= PROBLEM TO WORK ON =
Below are some records. Count the lines with "padding" in them and give nothing but the total.

= STORED DATA =
((

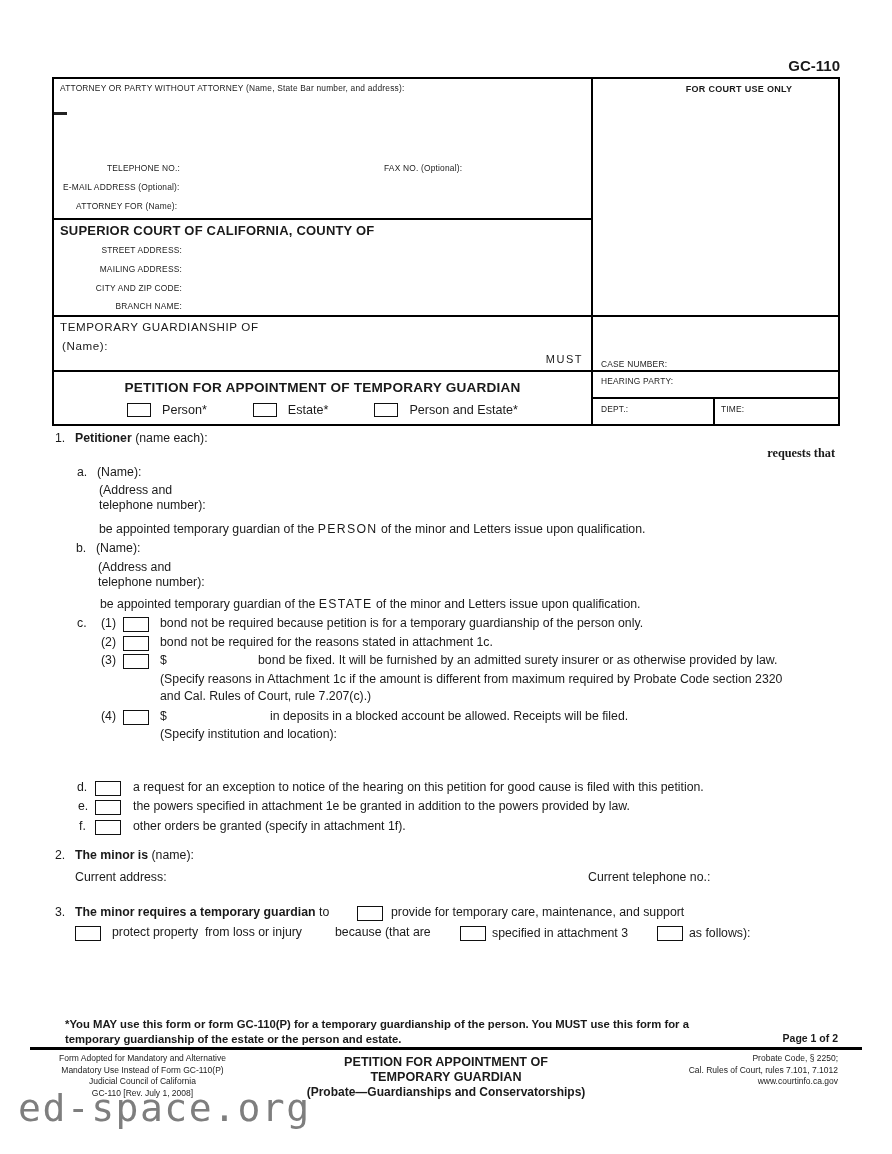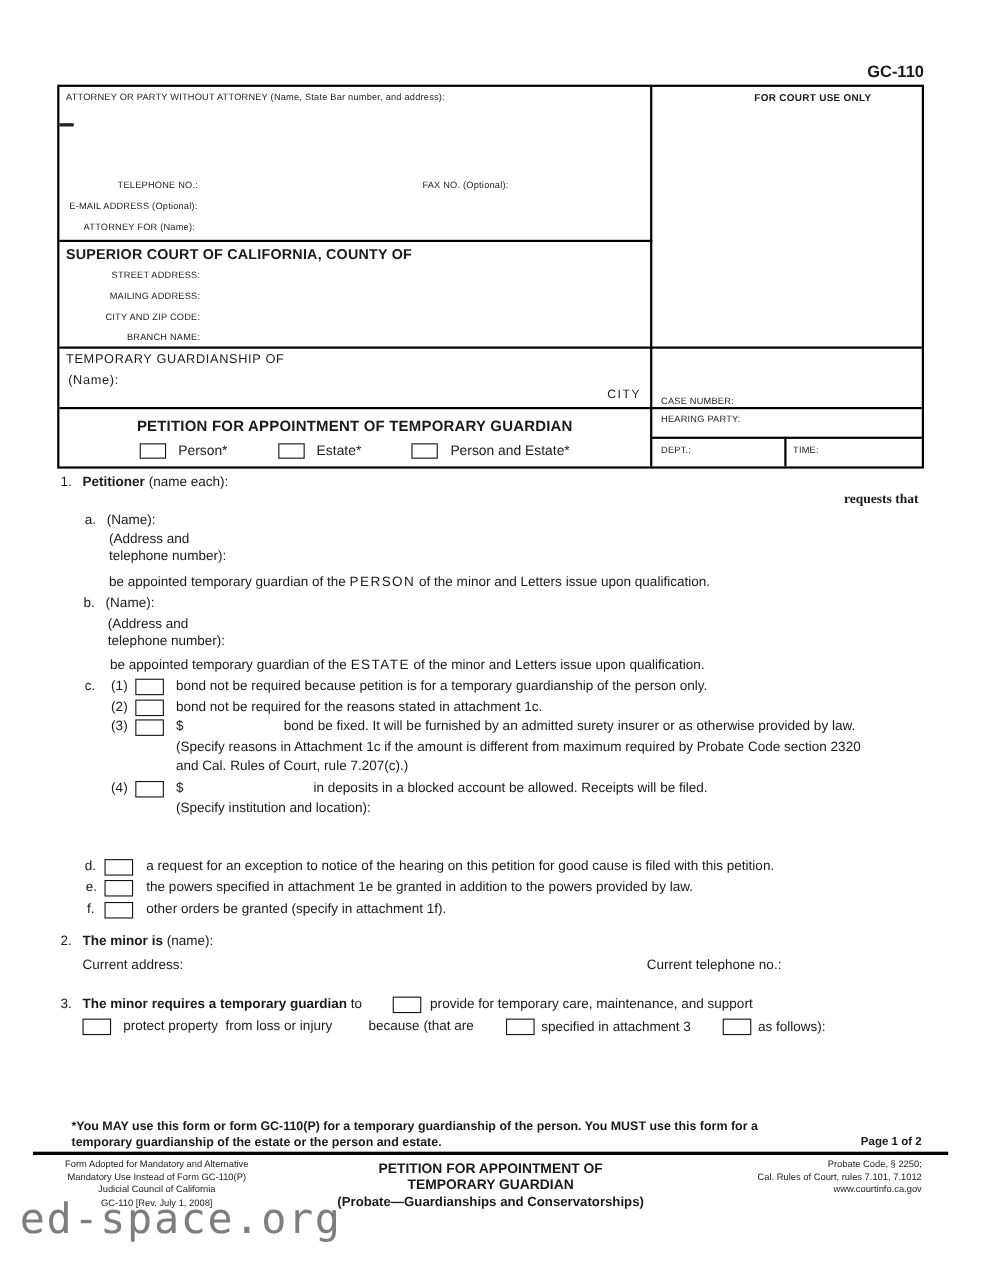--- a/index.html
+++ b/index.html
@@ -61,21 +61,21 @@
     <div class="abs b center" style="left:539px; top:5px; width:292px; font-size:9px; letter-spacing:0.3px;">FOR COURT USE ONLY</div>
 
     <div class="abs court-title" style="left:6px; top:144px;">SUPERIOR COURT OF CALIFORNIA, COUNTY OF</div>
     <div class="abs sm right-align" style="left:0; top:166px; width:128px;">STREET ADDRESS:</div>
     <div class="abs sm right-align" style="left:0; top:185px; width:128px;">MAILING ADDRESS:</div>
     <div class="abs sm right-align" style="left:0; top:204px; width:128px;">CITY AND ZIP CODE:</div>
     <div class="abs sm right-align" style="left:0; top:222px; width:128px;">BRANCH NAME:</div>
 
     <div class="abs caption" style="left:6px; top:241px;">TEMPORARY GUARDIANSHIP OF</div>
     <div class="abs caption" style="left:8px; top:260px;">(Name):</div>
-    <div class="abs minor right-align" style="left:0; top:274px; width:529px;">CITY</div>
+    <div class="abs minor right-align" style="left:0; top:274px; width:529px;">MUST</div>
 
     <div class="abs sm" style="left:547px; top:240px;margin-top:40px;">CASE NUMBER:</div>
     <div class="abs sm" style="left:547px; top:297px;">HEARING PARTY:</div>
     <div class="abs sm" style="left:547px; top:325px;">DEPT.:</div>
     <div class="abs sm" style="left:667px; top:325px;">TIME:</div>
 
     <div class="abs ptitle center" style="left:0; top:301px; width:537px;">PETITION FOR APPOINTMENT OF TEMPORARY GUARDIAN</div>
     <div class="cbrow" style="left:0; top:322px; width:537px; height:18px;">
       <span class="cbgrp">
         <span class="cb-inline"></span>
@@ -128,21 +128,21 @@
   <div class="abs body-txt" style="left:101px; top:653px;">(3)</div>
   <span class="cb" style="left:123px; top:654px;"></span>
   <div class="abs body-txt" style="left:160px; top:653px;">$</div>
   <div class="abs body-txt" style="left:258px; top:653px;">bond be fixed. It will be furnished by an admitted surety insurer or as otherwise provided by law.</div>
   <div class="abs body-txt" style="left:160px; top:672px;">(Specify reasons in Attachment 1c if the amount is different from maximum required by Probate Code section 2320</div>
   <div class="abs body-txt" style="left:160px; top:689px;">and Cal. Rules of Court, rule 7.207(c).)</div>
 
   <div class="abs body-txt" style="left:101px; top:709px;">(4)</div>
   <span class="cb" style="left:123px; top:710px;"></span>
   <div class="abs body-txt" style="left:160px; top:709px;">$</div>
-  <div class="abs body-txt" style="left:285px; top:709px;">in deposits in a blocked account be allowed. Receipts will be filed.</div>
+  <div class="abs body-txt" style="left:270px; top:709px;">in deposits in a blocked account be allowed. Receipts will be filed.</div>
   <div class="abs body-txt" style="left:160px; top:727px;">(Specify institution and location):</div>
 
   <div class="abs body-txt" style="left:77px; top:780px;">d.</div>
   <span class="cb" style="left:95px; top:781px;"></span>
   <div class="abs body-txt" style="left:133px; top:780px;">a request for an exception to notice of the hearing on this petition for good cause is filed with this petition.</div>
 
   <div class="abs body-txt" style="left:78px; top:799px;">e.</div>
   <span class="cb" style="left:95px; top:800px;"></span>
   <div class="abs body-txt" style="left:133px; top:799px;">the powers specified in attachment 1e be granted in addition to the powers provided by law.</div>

))
((

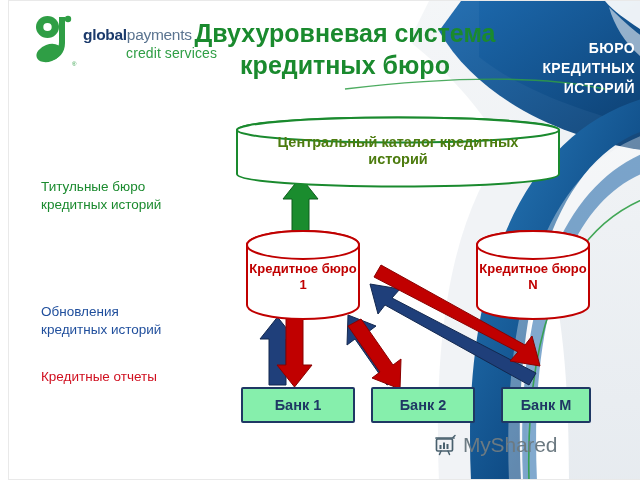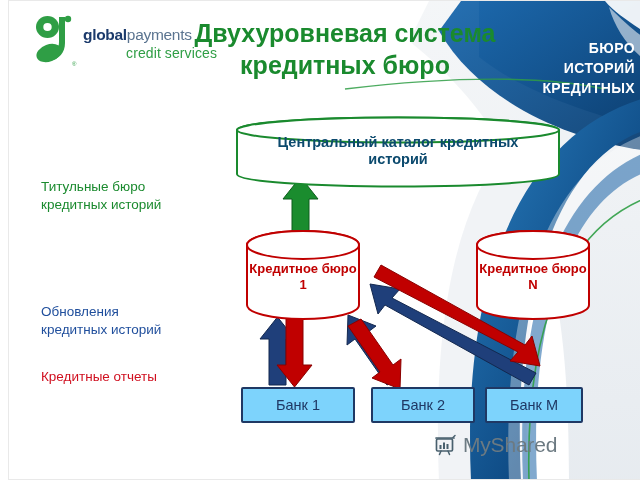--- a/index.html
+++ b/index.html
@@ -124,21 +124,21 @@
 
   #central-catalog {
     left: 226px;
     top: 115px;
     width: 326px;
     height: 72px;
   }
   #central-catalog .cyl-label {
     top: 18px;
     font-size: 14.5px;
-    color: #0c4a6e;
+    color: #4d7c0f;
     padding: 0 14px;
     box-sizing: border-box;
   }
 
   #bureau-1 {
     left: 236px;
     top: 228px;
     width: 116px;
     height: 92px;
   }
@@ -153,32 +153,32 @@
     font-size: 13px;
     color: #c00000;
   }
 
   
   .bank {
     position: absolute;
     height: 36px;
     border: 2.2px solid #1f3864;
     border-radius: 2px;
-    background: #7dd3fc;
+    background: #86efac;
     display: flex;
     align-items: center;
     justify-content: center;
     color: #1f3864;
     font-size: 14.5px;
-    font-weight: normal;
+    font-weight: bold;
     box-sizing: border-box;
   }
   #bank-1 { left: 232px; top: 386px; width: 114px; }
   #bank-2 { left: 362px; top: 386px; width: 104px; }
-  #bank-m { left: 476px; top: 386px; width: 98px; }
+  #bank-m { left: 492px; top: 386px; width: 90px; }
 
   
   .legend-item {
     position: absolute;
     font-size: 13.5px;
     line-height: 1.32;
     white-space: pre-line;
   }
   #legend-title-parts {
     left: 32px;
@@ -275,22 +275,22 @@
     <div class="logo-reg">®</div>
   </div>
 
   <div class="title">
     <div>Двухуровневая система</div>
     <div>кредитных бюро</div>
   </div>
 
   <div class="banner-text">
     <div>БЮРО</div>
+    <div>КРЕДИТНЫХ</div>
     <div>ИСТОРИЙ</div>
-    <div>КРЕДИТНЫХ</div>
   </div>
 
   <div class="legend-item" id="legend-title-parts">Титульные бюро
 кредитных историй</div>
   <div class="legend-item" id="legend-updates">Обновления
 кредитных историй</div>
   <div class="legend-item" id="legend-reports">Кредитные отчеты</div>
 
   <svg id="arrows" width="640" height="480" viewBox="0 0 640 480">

))
((

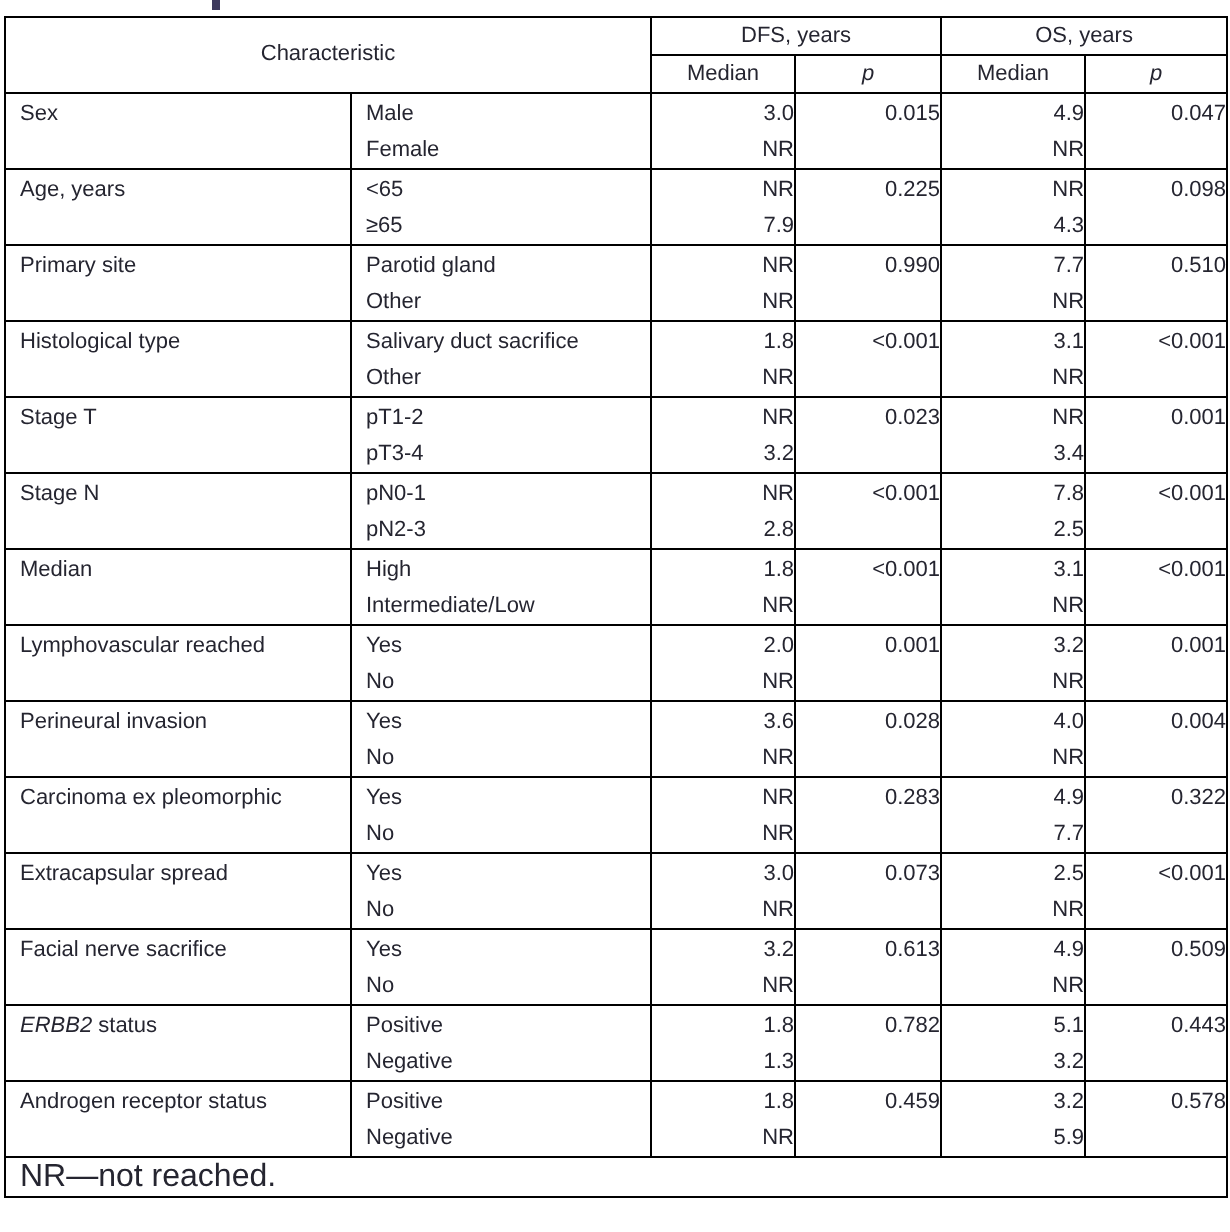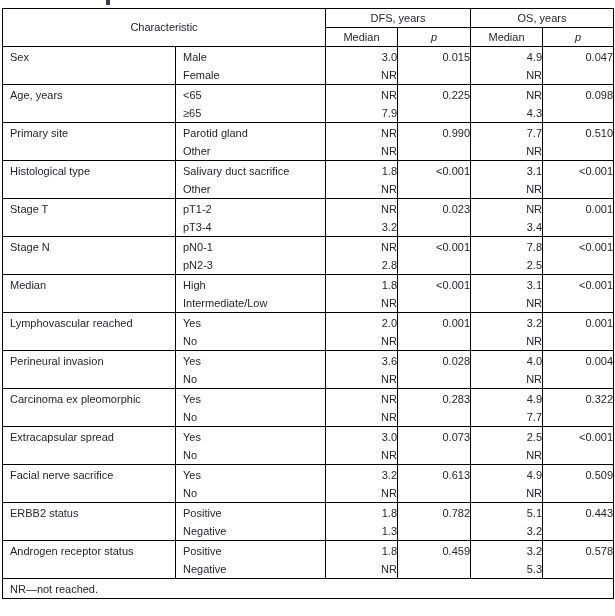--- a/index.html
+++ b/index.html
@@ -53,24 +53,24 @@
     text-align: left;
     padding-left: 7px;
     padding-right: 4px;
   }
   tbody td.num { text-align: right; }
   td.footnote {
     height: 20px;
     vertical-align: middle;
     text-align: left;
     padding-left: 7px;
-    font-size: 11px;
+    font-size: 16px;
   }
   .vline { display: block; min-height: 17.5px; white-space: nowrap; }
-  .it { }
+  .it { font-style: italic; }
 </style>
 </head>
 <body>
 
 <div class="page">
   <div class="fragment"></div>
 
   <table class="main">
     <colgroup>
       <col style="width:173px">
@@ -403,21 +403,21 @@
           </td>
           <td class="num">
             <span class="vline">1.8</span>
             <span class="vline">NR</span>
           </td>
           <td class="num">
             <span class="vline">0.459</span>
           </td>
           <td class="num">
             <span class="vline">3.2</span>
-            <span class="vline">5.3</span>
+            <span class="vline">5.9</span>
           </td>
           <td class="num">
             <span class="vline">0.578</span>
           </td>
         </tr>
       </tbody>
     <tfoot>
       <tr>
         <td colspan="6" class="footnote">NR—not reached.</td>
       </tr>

))

= RESPONSE =
4